Dawn Mission: Identifies Areas On Dwarf Planet, Ceres, Accumulate Ice Deposits

The scientists together with NASA's Dawn mission recognized permanently shadowed areas on the dwarf planet Ceres, indicating the ice deposits could exist there now. According to the researchers, most of these areas would likely have been cold enough to trap water ice for billion years.

The study was printed in Geophysical Research Letters, a journal of the American Geophysical Union this week. It was led by Norbert Schorghofer, a Dawn guest investigator at the University of Hawaii at Manoa, Erwan Mazarico, Thomas Platz, Frank Preusker, Stefan E. Schröder, Carol A. Raymond and Christopher T. Russell.

Schorghofer explained that the conditions on Ceres are right for collecting deposits of water ice. He further explained that Ceres has just enough mass to keep water molecules and the permanently shadowed regions we identified are extremely cold--colder than most that exist on the moon or Mercury.

The permanently shadowed areas are located on the crater floor and they do not receive direct sunlight. Although, the areas still receive indirect sunlight. On the other hand, if the temperature settles below about minus 240 degrees Fahrenheit (minus 151 degrees Celsius); the area is a cold trap, which is a good place for water ice to accumulate and remain stable. The cold trap is not yet identified on Ceres, according to the American Geophysical Union.

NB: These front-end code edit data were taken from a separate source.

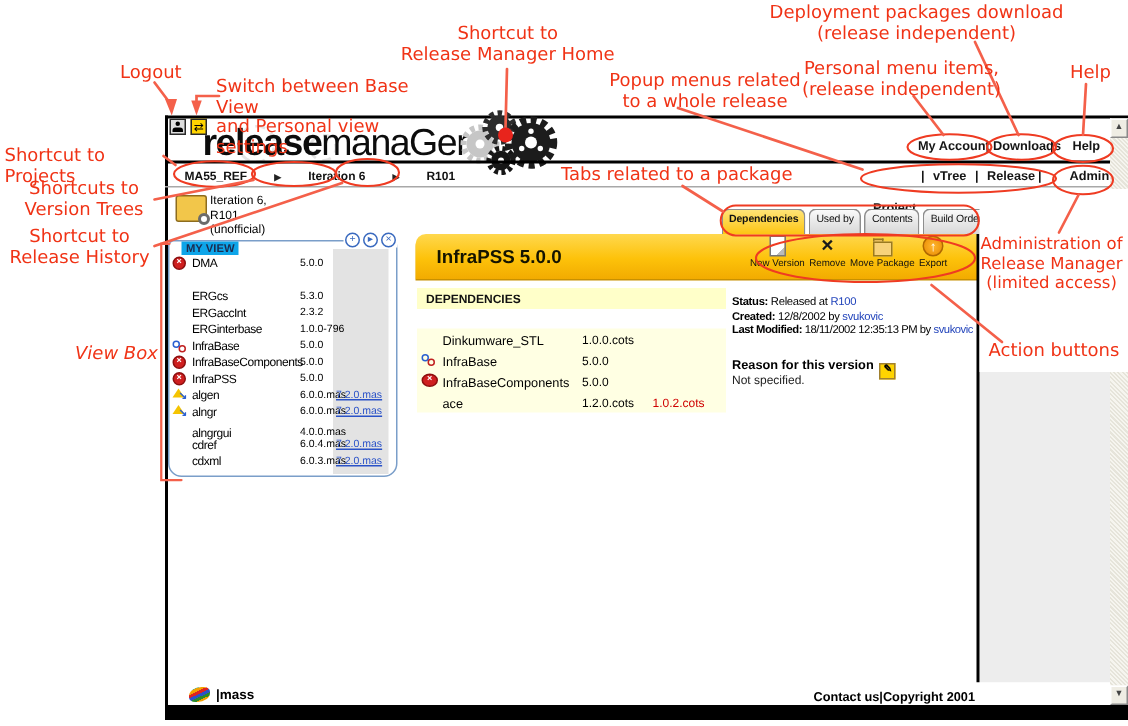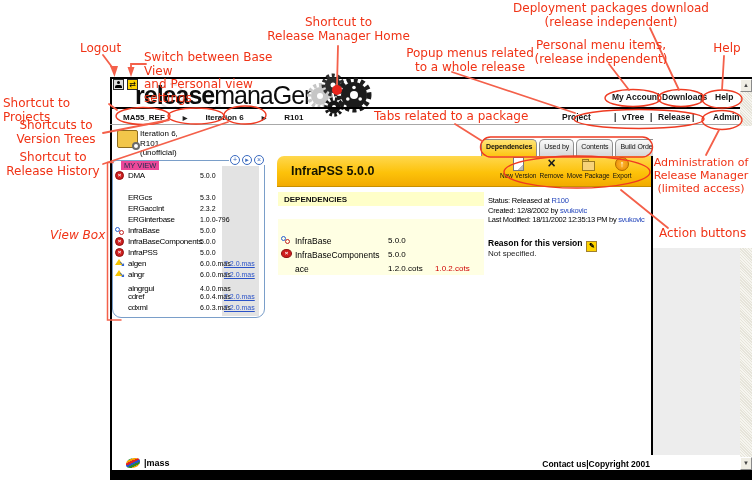"Project" span.mr { left: 452px -> 472px; margin-top: none -> 21px }
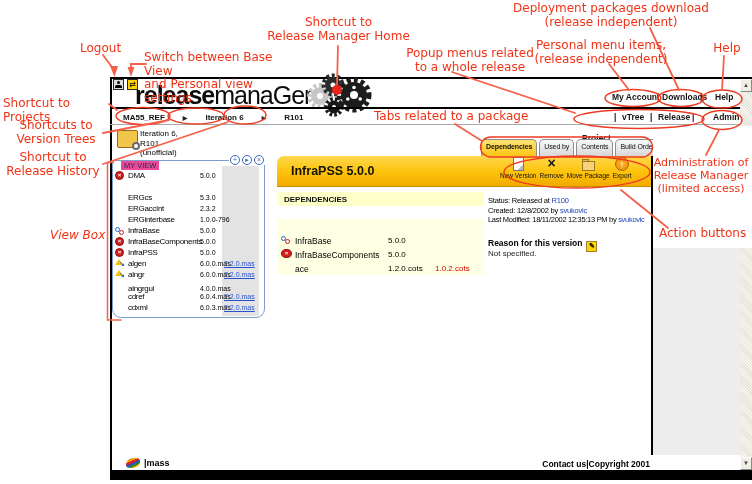"MY VIEW" .vb-label { background: #ec4899 -> #0ea5e9; font-weight: normal -> bold }
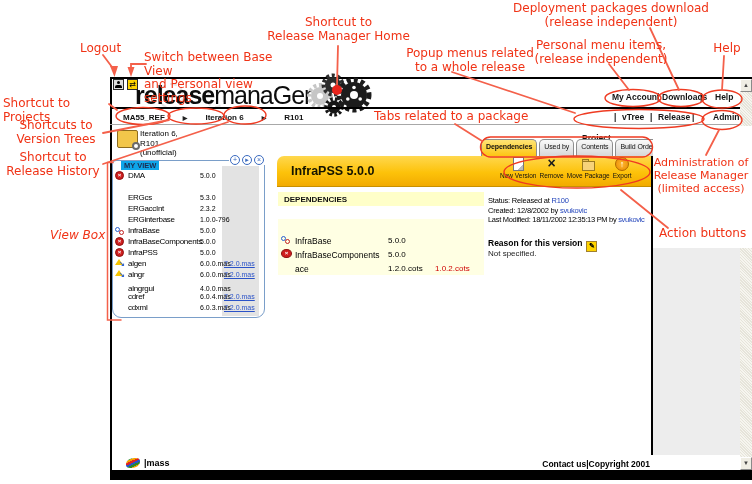"Status:" .stline .b { font-weight: normal -> bold }
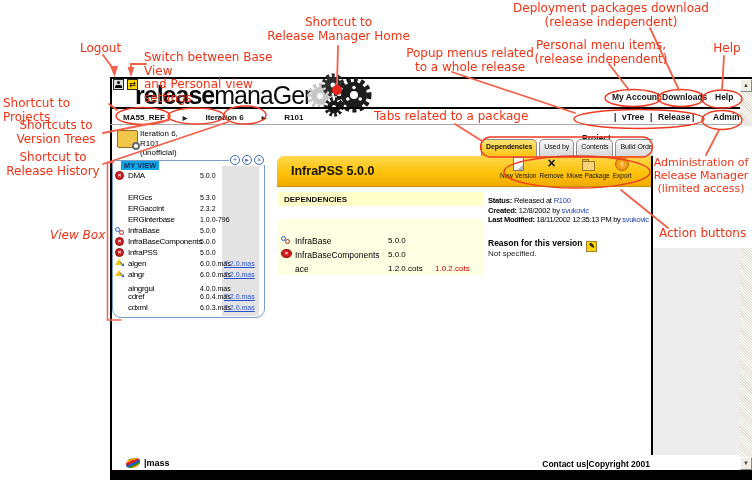"Dinkumware_STL" div.drow { html: none -> <div> <span>Dinkumware_STL</span> <span>1.0.0.cots</span> </div> }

The researchers examined Cere's northern hemisphere. From Dawn's cameras, they perceived the dwarf's planet craters, plains and other features in three dimensions. They found dozens of sizeable permanently shadowed areas across the northern hemisphere. They spotted the largest one inside the 10-mile-wide (16-kilometer0 crater located less than 40 miles from the North Pole. The permanently shadowed areas occupy about 695 square miles (1,800 square kilometers). The team discovered that about 1 out of every 1,000 water molecules produced on the surface of Ceres will end up in a cold trap during a year on Ceres (1,682 days). That's enough to produce thin but detectable ice deposits over 100,000 years or so.

Chris Russell, principal investigator of the Dawn mission, based at the University of California, Los Angeles stated that some observations suggest Ceres may be a volatile-rich world that is not dependent on current-day external sources.

Ceres is the biggest of the minor planets within the orbit of Neptune and the largest object in the asteroid belt that lies between the orbits of Jupiter and Mars. It is about 945 kilometers in diameter. It is composed of rock and ice. It is estimated to comprise approximately one-third of the mass of the entire asteroid belt.